Selon le projet d’acte législatif, le pourboire représente toute somme d’argent donnée volontairement par le client, en plus de la valeur des biens livrés ou des services rendus par les opérateurs (…) ainsi que le reste donné par le vendeur au client et non pris volontairement par ce dernier. Le pourboire ne peut pas être considéré comme une livraison de biens ou une prestation de services. De plus, il sera interdit aux opérateurs économiques de conditionner, sous quelque forme que ce soit, la fourniture de biens ou de services en accordant un pourboire.

Le pourboire doit être justifié par les données figurant sur les documents émis par les caisses enregistreuses électroniques et est indiqué sur un reçu fiscal distinct. Les opérateurs économiques doivent établir, par un règlement interne, si la collecte des revenus provenant des pourboires reste à leur disposition ou constitue une source de revenus distribuée aux employés.

Le règlement est conservé à l’installation du dispositif de comptage électronique afin d’être présenté aux organismes de contrôle fiscal. Les sommes provenant des pourboires sont enregistrées dans la comptabilité en tant qu’autres revenus et les montants distribués aux employés sont enregistrés dans le compte des dépenses, conformément aux réglementations comptables applicables.
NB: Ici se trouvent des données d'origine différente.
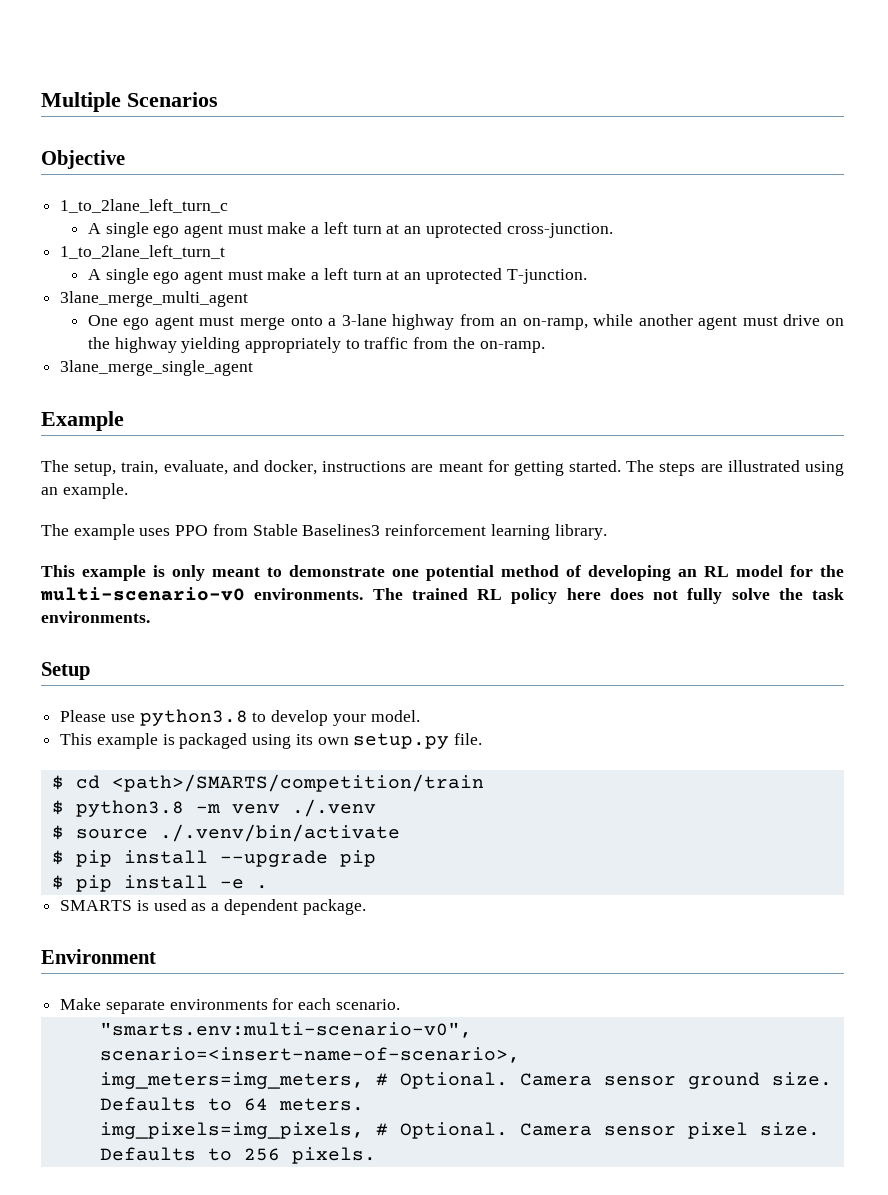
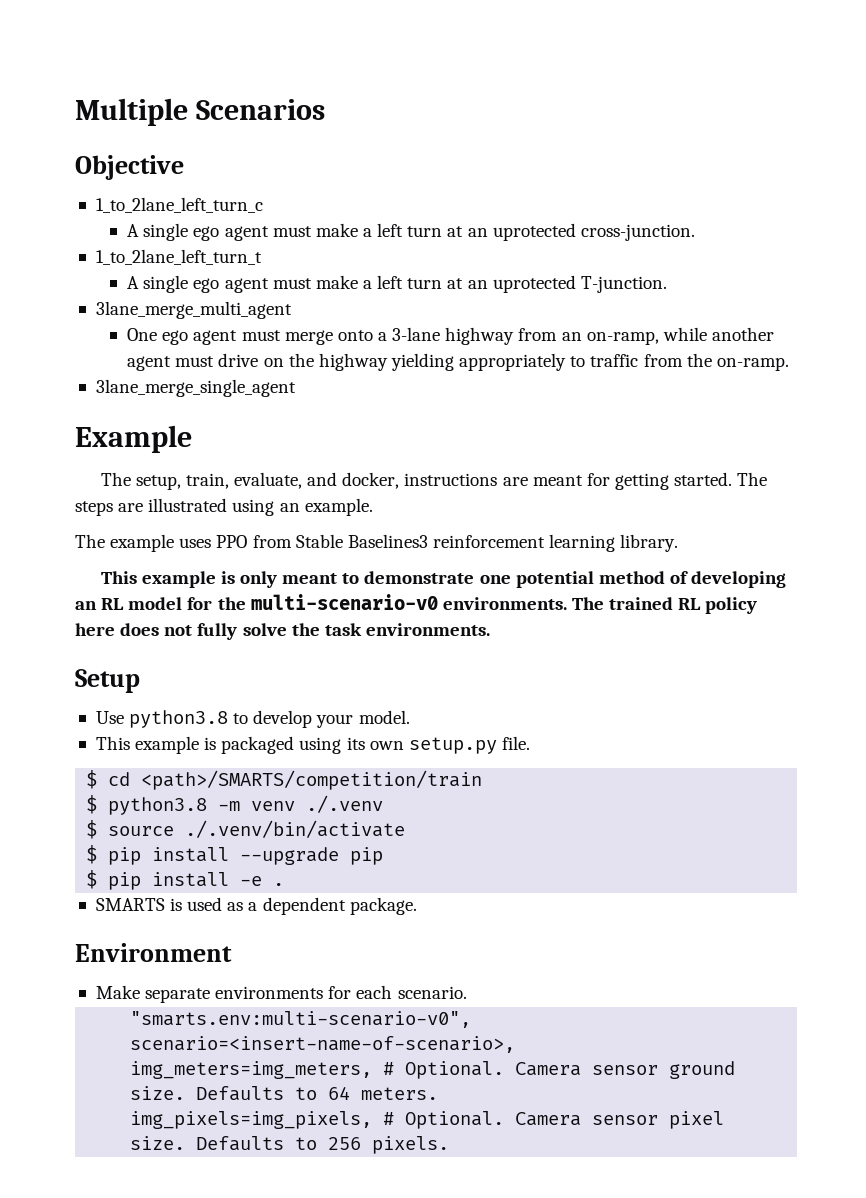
- Please use python3.8 to develop your model.
+ Use python3.8 to develop your model.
La taxation proposée vise à :

  • taxer le pourboire en tant que profit de l’opérateur économique, s’il n’est pas distribué aux employés (16 % ou 3 % pour les micro-entreprises) ;
  • les pourboires ne sont pas inclus dans le champ d’application de la TVA ;
  • taxation de l’impôt sur le revenu de l’employé à hauteur de 16 % des autres sources, par retenue à la source, si le pourboire est distribué aux employés ;
  • les pourboires ne sont pas inclus dans le montant imposable des cotisations sociales et des contributions sociales pour la santé – donc non taxation de ce point de vue des cotisations sociales.

Bien qu’approuvée lors d’un débat public le 22.04.2015, l’ordonnance n’a pas encore été publiée et entrera en vigueur après sa publication dans le Journal officiel.